Revision comparison data

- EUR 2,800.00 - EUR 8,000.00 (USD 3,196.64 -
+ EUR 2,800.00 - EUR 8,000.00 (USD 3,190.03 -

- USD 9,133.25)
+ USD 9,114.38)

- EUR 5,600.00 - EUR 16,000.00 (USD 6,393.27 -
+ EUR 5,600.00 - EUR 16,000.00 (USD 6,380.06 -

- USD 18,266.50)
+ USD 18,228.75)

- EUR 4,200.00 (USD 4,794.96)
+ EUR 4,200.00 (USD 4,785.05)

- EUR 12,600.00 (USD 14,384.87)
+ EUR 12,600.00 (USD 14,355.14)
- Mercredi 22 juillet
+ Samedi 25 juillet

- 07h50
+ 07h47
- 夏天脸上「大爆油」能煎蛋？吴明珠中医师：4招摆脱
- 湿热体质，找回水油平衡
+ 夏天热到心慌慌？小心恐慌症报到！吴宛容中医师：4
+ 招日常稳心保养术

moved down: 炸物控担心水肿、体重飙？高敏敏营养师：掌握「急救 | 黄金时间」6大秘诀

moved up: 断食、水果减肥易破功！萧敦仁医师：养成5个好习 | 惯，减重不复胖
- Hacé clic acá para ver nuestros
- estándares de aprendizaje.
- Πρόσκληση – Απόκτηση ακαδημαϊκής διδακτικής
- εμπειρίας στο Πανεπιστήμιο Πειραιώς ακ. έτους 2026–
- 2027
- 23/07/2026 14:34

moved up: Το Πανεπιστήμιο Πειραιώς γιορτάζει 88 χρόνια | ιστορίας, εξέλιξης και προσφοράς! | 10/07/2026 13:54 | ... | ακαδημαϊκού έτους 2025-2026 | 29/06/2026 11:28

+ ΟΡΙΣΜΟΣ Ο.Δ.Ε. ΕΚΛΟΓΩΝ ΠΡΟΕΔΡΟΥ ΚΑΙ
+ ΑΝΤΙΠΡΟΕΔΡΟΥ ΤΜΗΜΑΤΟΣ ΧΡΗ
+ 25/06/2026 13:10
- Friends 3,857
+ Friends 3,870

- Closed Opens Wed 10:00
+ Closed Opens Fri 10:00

**Action item**
Print the line containing "moved up: Το" and every line after it to the end of the records above, exactly as written, and nothing else.

**Response to this task**
moved up: Το Πανεπιστήμιο Πειραιώς γιορτάζει 88 χρόνια | ιστορίας, εξέλιξης και προσφοράς! | 10/07/2026 13:54 | ... | ακαδημαϊκού έτους 2025-2026 | 29/06/2026 11:28

+ ΟΡΙΣΜΟΣ Ο.Δ.Ε. ΕΚΛΟΓΩΝ ΠΡΟΕΔΡΟΥ ΚΑΙ
+ ΑΝΤΙΠΡΟΕΔΡΟΥ ΤΜΗΜΑΤΟΣ ΧΡΗ
+ 25/06/2026 13:10
- Friends 3,857
+ Friends 3,870

- Closed Opens Wed 10:00
+ Closed Opens Fri 10:00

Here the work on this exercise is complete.